Pregnancy outcomes following different surgical approaches of myomectomy.

J Obstet Gynaecol Res

Department of Gynecology, Beijing Obstetrics and Gynecology Hospital, Capital Medical University, Beijing, China.

Published: March 2015

Aim: The aim of this study was to compare the feasibility, reliability, safety and pregnancy outcomes following transabdominal myomectomy (TAM) and laparoscopic myomectomy (LM) at Beijing Obstetrics and Gynecology Hospital.

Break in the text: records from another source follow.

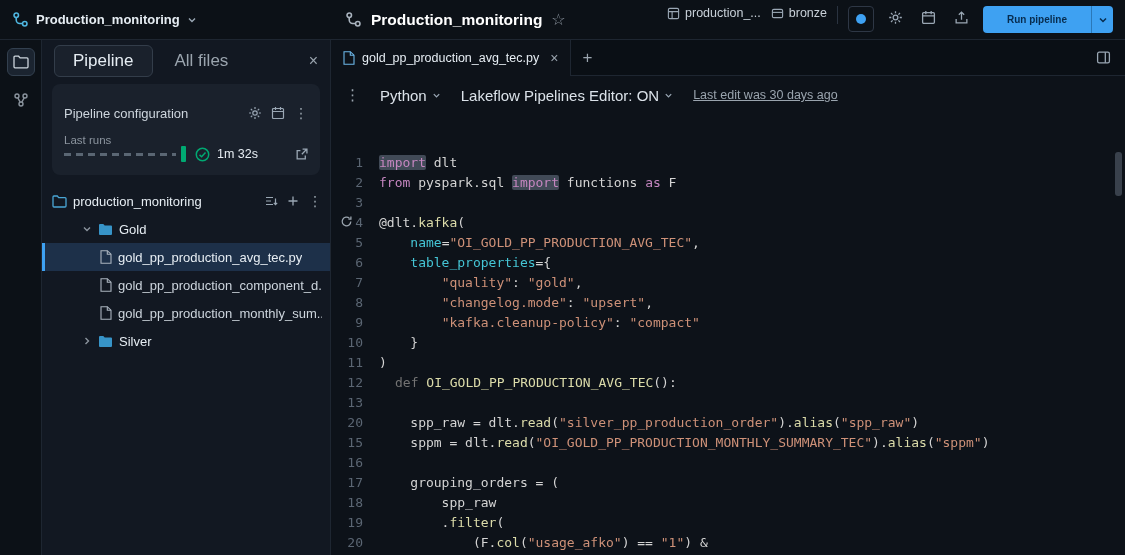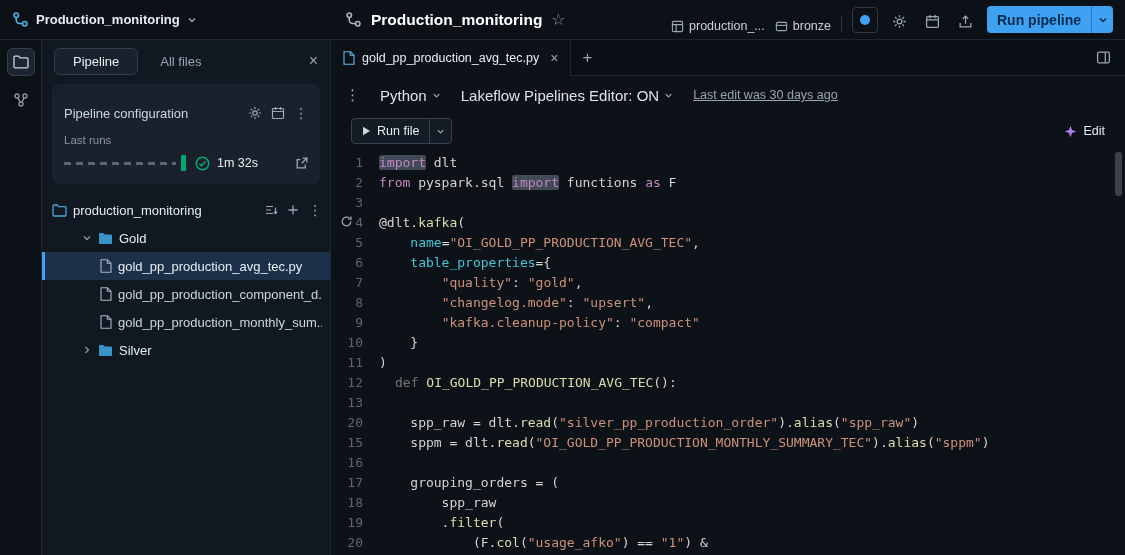--- a/index.html
+++ b/index.html
@@ -23,7 +23,7 @@
   .topbar-center { position:absolute; left:345px; display:flex; align-items:center; gap:9px; }
   .page-title { font-weight:700; color:#ffffff; font-size:15.5px; }
   .star { font-size:16px; color:#8b949e; cursor:pointer; }
-  .topbar-right { margin-left:auto; display:flex; align-items:flex-end; gap:10px; }
+  .topbar-right { margin-left:auto; display:flex; align-items:flex-start; gap:10px; }
   .ctx-item { display:flex; align-items:center; gap:5px; color:#c9d1d9; font-size:12.5px; }
   .vdiv { width:1px; height:18px; background:#2a3340; }
   .sq-btn {

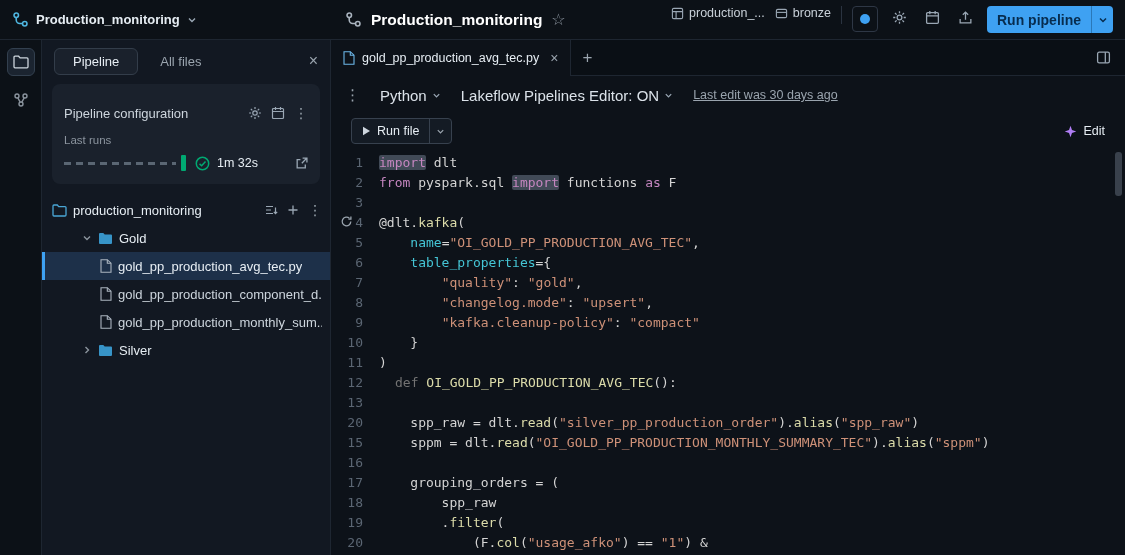--- a/index.html
+++ b/index.html
@@ -36,8 +36,8 @@
     display:flex; align-items:stretch; height:27px; border-radius:4px; overflow:hidden; cursor:pointer;
   }
   .run-pipeline .rp-main {
-    background:#3ea1f2; color:#072c4e; font-weight:700; font-size:14px;
-    display:flex; align-items:center; padding:0 10px;
+    background:#3ea1f2; color:#072c4e; font-weight:700; font-size:10px;
+    display:flex; align-items:center; padding:0 24px;
   }
   .run-pipeline .rp-arrow {
     background:#3ea1f2; border-left:1px solid rgba(7,44,78,.35);

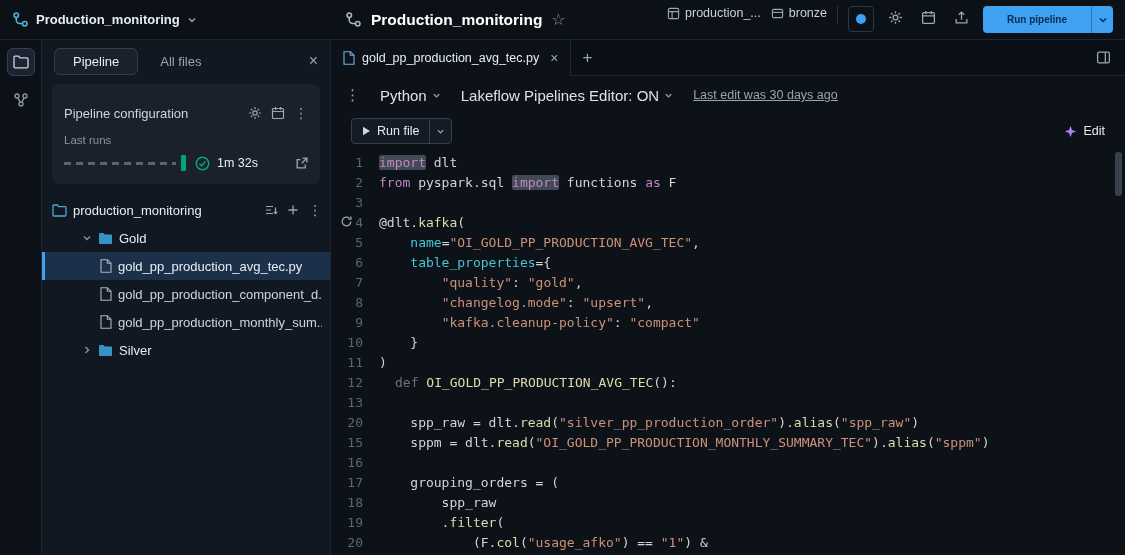--- a/index.html
+++ b/index.html
@@ -63,7 +63,7 @@
   }
   .side-tabs { height:42px; display:flex; align-items:center; padding:0 12px; gap:4px; }
   .pill-tab {
-    padding:5px 18px; border-radius:6px; font-size:13px; cursor:pointer; color:#9aa4ae;
+    padding:5px 18px; border-radius:6px; font-size:17px; cursor:pointer; color:#9aa4ae;
   }
   .pill-tab.active { background:#1a212c; border:1px solid #333d4a; color:#e6edf3; }
   .close-x { margin-left:auto; font-size:16px; color:#9aa4ae; cursor:pointer; line-height:1; }

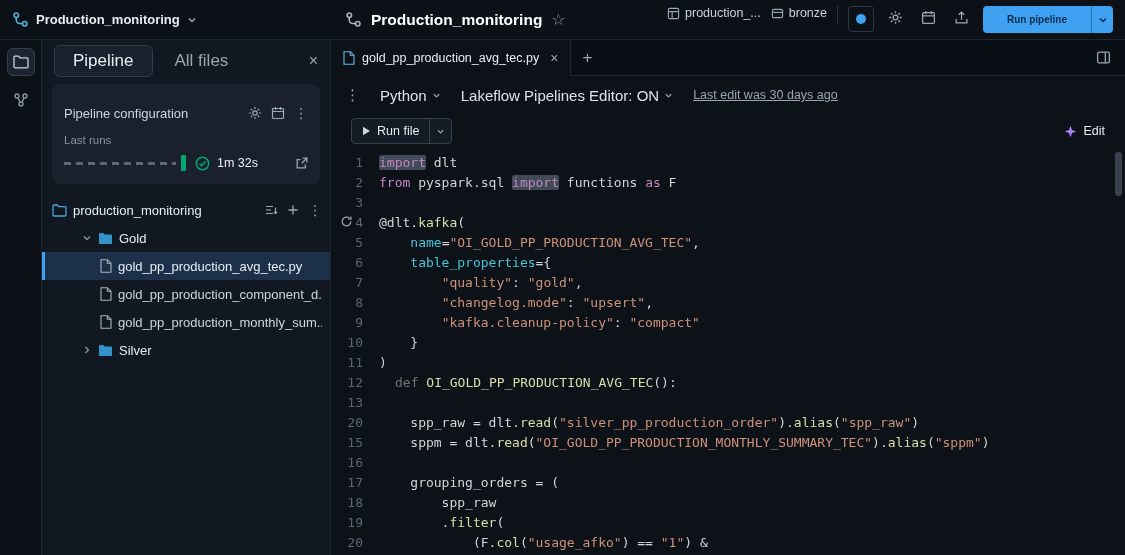--- a/index.html
+++ b/index.html
@@ -424,31 +424,6 @@
     <span class="last-edit">Last edit was 30 days ago</span>
   </div>
 
-  <div class="runrow">
-    <div class="run-file">
-      <span class="rf-main">
-        <span class="icon">
-          <svg width="9" height="10" viewBox="0 0 9 10">
-              <path d="M1 .8 8 5 1 9.2z" fill="#cdd5dd"></path>
-            </svg>
-        </span>
-        <span>Run file</span>
-      </span>
-      <span class="rf-arrow">
-        <svg width="9" height="9" viewBox="0 0 10 10">
-            <path d="M2 3.5 5 6.5 8 3.5" stroke="currentColor" fill="none" stroke-width="1.4"></path>
-          </svg>
-      </span>
-    </div>
-    <span class="edit-btn">
-      <span class="icon">
-        <svg width="13" height="13" viewBox="0 0 14 14">
-            <path d="M7 .8 8.6 5.4 13.2 7 8.6 8.6 7 13.2 5.4 8.6 .8 7 5.4 5.4z" fill="#b07ef5"></path>
-          </svg>
-      </span>
-      <span>Edit</span>
-    </span>
-  </div>
 
   <div class="code-wrap">
     <div class="code-lines">

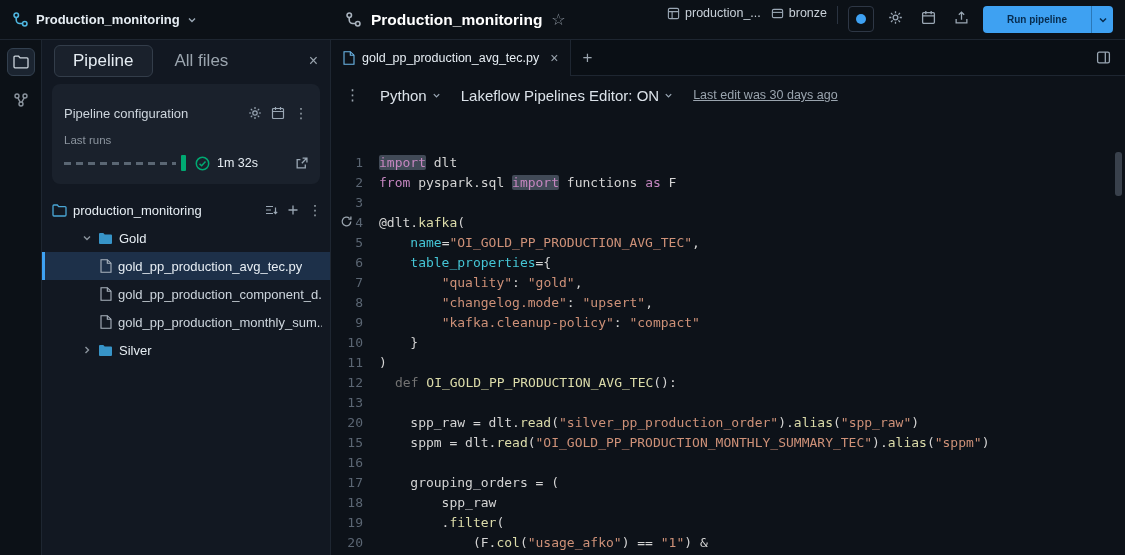--- a/index.html
+++ b/index.html
@@ -74,7 +74,7 @@
   .config-title-row { display:flex; align-items:center; gap:9px;margin-top:10px; }
   .config-title { color:#cdd5dd; font-size:13px; flex:1; }
   .last-runs { color:#8b949e; font-size:11.5px; margin-top:13px; }
-  .run-row { display:flex; align-items:center; margin-top:9px; }
+  .run-row { display:flex; align-items:center; }
   .dash-line { width:112px; height:3px; background:repeating-linear-gradient(90deg,#5a6673 0 7px,transparent 7px 12px); }
   .green-bar { width:5px; height:16px; background:#00a972; border-radius:1px; margin-left:5px; }
   .run-duration { color:#e6edf3; font-size:12.5px; margin-left:7px; }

Material And Methods: The study included two parts: between January 2005 and December 2010, data on 157 patients were retrospectively collected; and between January 2011 and January 2013, 111 patients were prospectively collected. All of them had fertility requirements following myomectomy. Patients' demographics, leiomyomas' characteristics, perioperative data regarding surgical complications, relapses, subsequent pregnancy outcomes and obstetric characteristics were collected.

Results: The patients' demographics and leiomyoma characteristics were comparable in the TAM and LM groups (P > 0.05). There was no significant difference in the average drop in hemoglobin between the two groups (P = 0.887), while the postoperative ileus duration, postoperative ambulation duration and dose of analgesia were significantly higher in the TAM group (P < 0.001). There was no significant difference in the overall relapse and subsequent cumulative pregnancy rates and obstetric complications between the two groups. The contraception interval after myomectomy was significantly longer (P = 0.038) after TAM, however the cesarean section rate only due to myomectomy history was higher (P = 0.034) after TAM than after LM. Four patients in the LM group were identified as having uterine scar defective repair on the site of the previous myomectomy scar during elective cesarean section, while this was not identified in any patient in the TAM group.

Conclusion: LM is a feasible treatment for women who have fertility requirements but suffer from leiomyoma. Although LM does not increase the rate of uterine rupture in the subsequent pregnancy, it is advisable for surgeons to limit the use of electrosurgery.